It is unlikely (around 7%) that Maldives will be directly involved in significant armed conflict within the next three years, with risk concentrated in isolated terrorism or a rare, localized maritime security incident rather than sustained war.
**Assessment** Three-year conflict risk remains low
Over the next year, expect periodic protests tied to governance and cost-of-living pressures, with occasional clashes but limited escalation potential. Counterterrorism operations will remain active; the highest-impact scenario is a single isolated attack. Maritime patrols and exercises will increase; the main kinetic tail risk is a brief interdiction-related exchange of fire or accident at sea.
Over five years, fiscal/FX stress and continued institutional centralization could increase unrest frequency and marginally widen radicalization risk, raising the odds of sporadic attacks. Maritime security demands will likely grow, increasing incident risk in the EEZ. Even so, limited warfighting capacity, no insurgent sanctuary, and continued external security cooperation keep sustained civil war or interstate conflict unlikely.

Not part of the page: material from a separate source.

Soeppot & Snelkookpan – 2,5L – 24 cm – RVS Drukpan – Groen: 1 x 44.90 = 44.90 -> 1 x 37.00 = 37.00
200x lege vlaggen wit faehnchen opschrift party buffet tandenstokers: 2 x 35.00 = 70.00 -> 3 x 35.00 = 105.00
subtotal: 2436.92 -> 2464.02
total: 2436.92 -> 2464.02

Scope This estimates the likelihood of sustained, organized armed conflict involving state forces and/or organized non-state armed groups within three years. It excludes routine crime, isolated riots, and purely diplomatic/economic coercion.
Update versus baseline New material largely reinforces the baseline low-risk view. Defence modernization and more frequent exercises/patrols modestly raise the probability of a short, localized kinetic incident at sea. Domestic governance tightening and fiscal stress elevate unrest risk, but there is still no clear pathway to organized armed rebellion, territorial insurgency, or security-force fragmentation.

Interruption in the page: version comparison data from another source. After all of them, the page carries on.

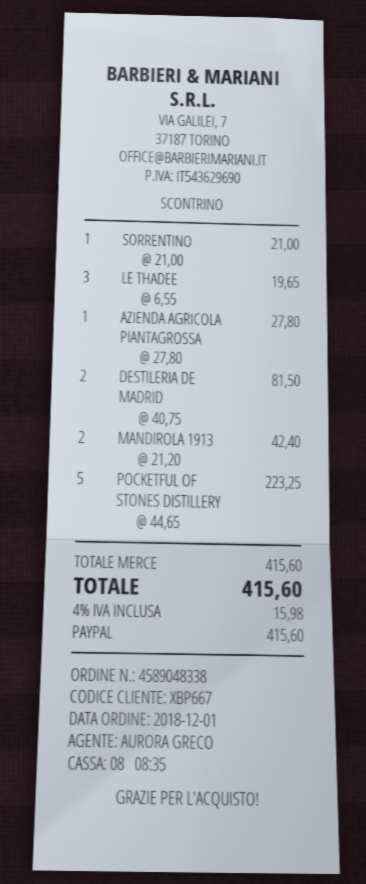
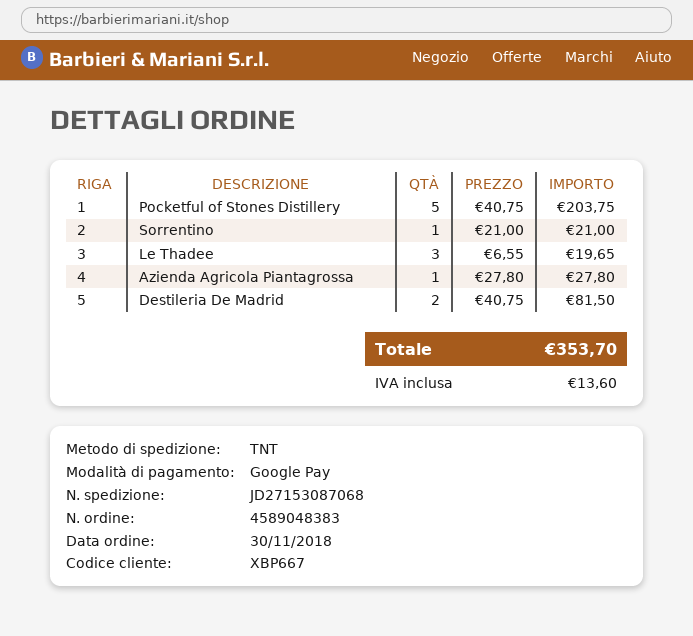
order number: 4589048338 -> 4589048383
order date: 2018-12-01 -> 2018-11-30
payment method: PayPal -> Google Pay
MANDIROLA 1913: 2 x 21.20 = 42.40 -> none
POCKETFUL OF STONES DISTILLERY: 5 x 44.65 = 223.25 -> 5 x 40.75 = 203.75
tax: 15.98 -> 13.60
total: 415.60 -> 353.70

Threat drivers Domestic political friction: Centralization and constraints on civic space can generate protests in Greater Malé. The plausible kinetic pathway is protest–police violence; it is typically episodic and self-limiting absent armed factions. Terrorism: Travel advisories and security reporting indicate persistent intent by small extremist networks and lone offenders. Capability appears constrained; the most likely outcome is an isolated attack rather than a sustained campaign that meets a “significant armed conflict” threshold. Maritime/security incidents: Expanded coast guard capability, UAV-enabled surveillance, and increased interdictions (including detentions of foreign vessels) raise the chance of miscalculation, warning shots, or an accidental escalation. This is a brief-incident risk, not an interstate-war trajectory. Geopolitical exposure: India–China competition increases diplomatic pressure, but major partners have strong incentives to keep Maldives stable and commercially open; external military basing remains politically sensitive and constrained.
Resilience and systemic firebreaks Geography and force structure: Dispersed islands, no land borders, and a constabulary-oriented MNDF reduce civil-war and invasion pathways. Economic incentives: Tourism dependence and import reliance impose immediate costs on instability, pushing elites toward de-escalation. External buffers: Ongoing training, maritime domain awareness support, and diversified partnerships improve early warning and crisis management, lowering escalation risk even as operational tempo rises.
Net assessment The dominant risks are isolated terrorism and rare, localized maritime incidents. Structural conditions for sustained civil war or interstate conflict remain weak; overall three-year probability stays low with a slightly fatter tail from increased maritime operations.